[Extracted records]
◇ ◇ ◇ ◇

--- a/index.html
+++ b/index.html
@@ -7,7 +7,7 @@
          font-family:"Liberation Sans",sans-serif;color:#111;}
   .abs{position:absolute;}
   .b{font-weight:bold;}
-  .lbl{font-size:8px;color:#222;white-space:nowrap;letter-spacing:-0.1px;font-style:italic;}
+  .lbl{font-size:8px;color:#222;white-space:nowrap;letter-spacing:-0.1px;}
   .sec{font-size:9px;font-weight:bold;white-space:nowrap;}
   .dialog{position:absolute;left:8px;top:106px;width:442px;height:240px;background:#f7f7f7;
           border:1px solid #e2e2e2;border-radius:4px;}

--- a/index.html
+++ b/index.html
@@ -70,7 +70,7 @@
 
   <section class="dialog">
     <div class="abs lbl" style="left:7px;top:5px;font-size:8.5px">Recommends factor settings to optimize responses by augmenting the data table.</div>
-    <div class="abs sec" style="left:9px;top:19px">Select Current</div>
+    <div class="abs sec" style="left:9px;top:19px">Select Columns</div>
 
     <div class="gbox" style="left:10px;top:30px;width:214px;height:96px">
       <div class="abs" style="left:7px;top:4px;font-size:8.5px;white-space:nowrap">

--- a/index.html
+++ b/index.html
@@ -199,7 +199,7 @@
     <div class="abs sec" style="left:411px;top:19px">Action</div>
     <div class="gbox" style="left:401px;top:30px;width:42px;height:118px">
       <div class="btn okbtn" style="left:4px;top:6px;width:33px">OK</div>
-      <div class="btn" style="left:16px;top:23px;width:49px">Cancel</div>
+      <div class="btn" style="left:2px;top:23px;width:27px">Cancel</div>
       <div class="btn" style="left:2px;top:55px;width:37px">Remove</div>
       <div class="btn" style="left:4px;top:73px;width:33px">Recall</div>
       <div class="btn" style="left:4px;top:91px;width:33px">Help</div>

◇ ◇ ◇ ◇

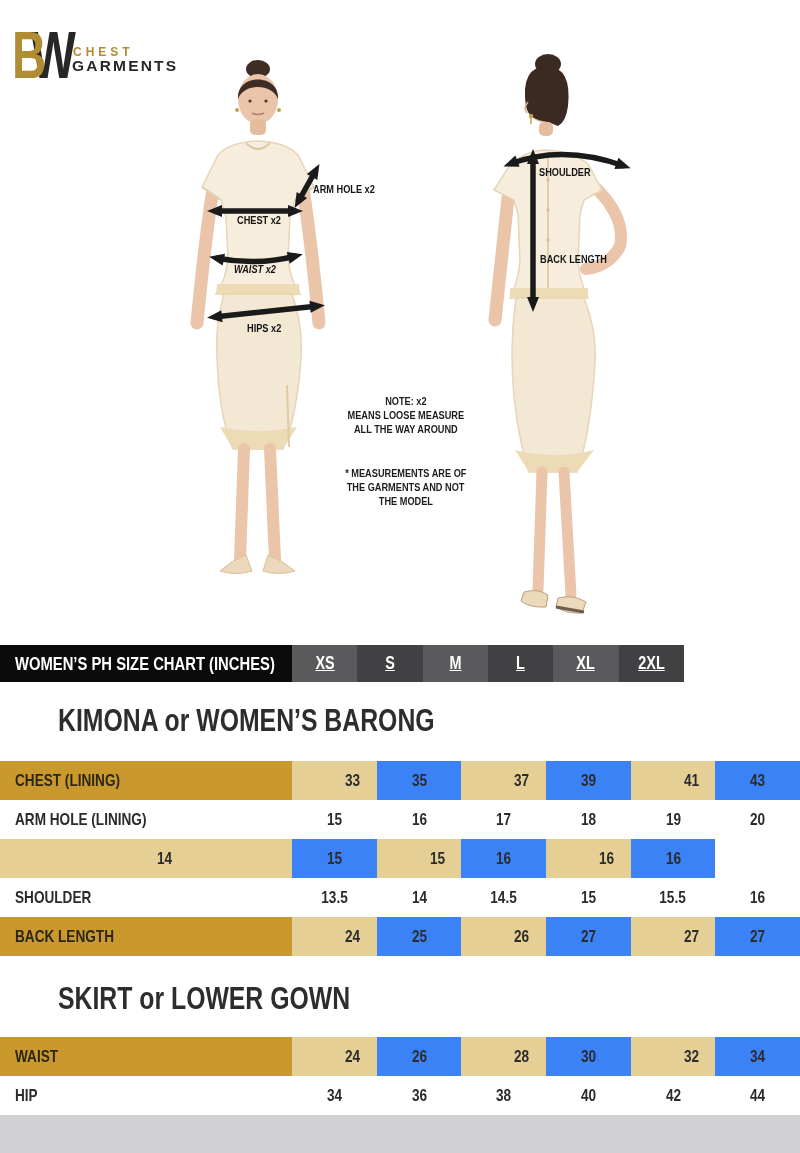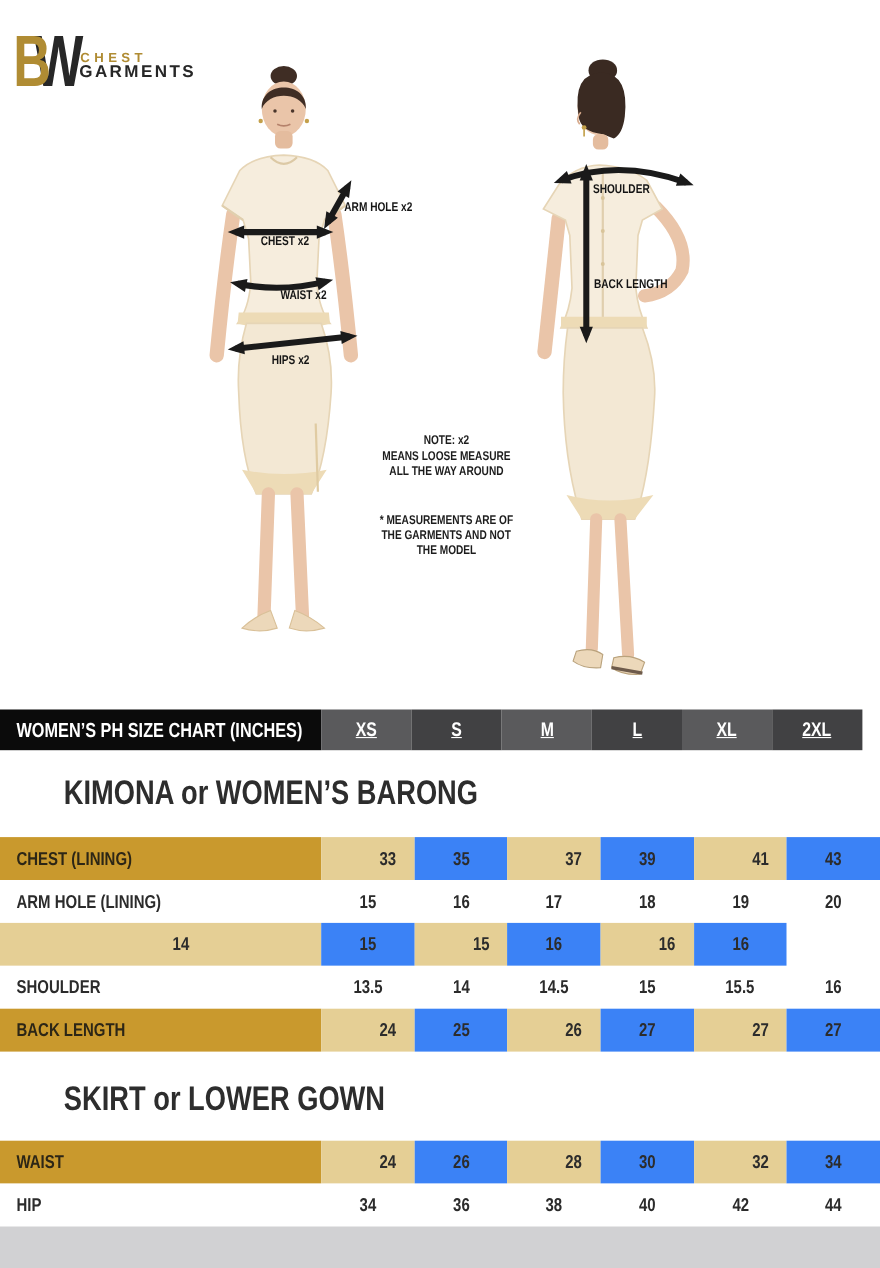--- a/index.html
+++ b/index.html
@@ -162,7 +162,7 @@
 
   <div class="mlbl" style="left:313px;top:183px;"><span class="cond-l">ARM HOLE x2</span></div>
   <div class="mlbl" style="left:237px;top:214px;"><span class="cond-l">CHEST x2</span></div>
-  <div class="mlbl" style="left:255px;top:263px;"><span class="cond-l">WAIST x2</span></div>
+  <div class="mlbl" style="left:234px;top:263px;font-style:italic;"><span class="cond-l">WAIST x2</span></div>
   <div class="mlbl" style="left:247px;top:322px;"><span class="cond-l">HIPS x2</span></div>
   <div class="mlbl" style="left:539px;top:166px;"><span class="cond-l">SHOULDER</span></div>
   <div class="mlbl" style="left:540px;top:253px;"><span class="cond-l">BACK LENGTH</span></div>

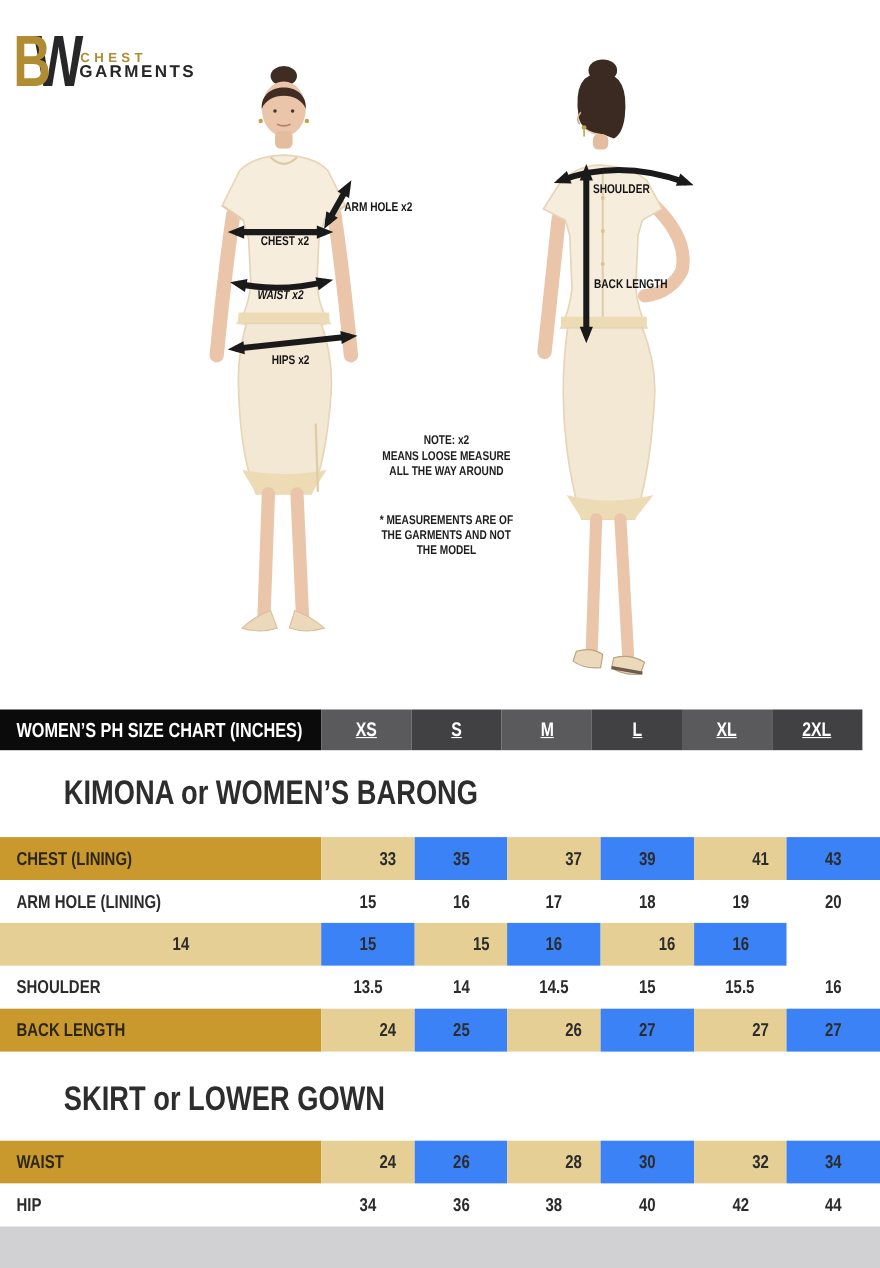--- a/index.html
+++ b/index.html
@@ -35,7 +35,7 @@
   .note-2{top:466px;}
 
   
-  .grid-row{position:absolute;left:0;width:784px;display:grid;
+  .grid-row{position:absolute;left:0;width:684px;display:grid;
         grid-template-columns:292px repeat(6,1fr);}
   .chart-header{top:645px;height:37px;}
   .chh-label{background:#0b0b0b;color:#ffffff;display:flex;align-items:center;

◇ ◇ ◇ ◇

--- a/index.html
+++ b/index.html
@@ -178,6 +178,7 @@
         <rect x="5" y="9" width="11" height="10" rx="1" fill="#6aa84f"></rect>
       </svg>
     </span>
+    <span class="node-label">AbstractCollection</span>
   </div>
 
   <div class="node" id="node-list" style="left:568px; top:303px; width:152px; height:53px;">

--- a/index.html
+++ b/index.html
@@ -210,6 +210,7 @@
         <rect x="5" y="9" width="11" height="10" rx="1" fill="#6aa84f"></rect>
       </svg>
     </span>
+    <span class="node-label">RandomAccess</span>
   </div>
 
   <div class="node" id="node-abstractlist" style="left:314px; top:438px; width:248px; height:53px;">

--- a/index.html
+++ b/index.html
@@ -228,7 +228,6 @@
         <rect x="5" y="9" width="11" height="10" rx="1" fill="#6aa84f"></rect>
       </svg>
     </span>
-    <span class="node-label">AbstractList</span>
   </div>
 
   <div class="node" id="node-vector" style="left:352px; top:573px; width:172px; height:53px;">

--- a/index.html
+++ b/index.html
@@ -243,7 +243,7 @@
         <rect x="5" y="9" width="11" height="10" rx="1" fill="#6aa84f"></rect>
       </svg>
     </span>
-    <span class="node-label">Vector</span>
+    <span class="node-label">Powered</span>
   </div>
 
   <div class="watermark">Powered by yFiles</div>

◇ ◇ ◇ ◇

**How to complete this task:**
Each line above that contains the word "position" should be copied.

**Exercise solution:**
   .abs{position:absolute;}
   .dialog{position:absolute;left:8px;top:106px;width:442px;height:240px;background:#f7f7f7;
-  .grid-row{position:absolute;left:0;width:784px;display:grid;
+  .grid-row{position:absolute;left:0;width:684px;display:grid;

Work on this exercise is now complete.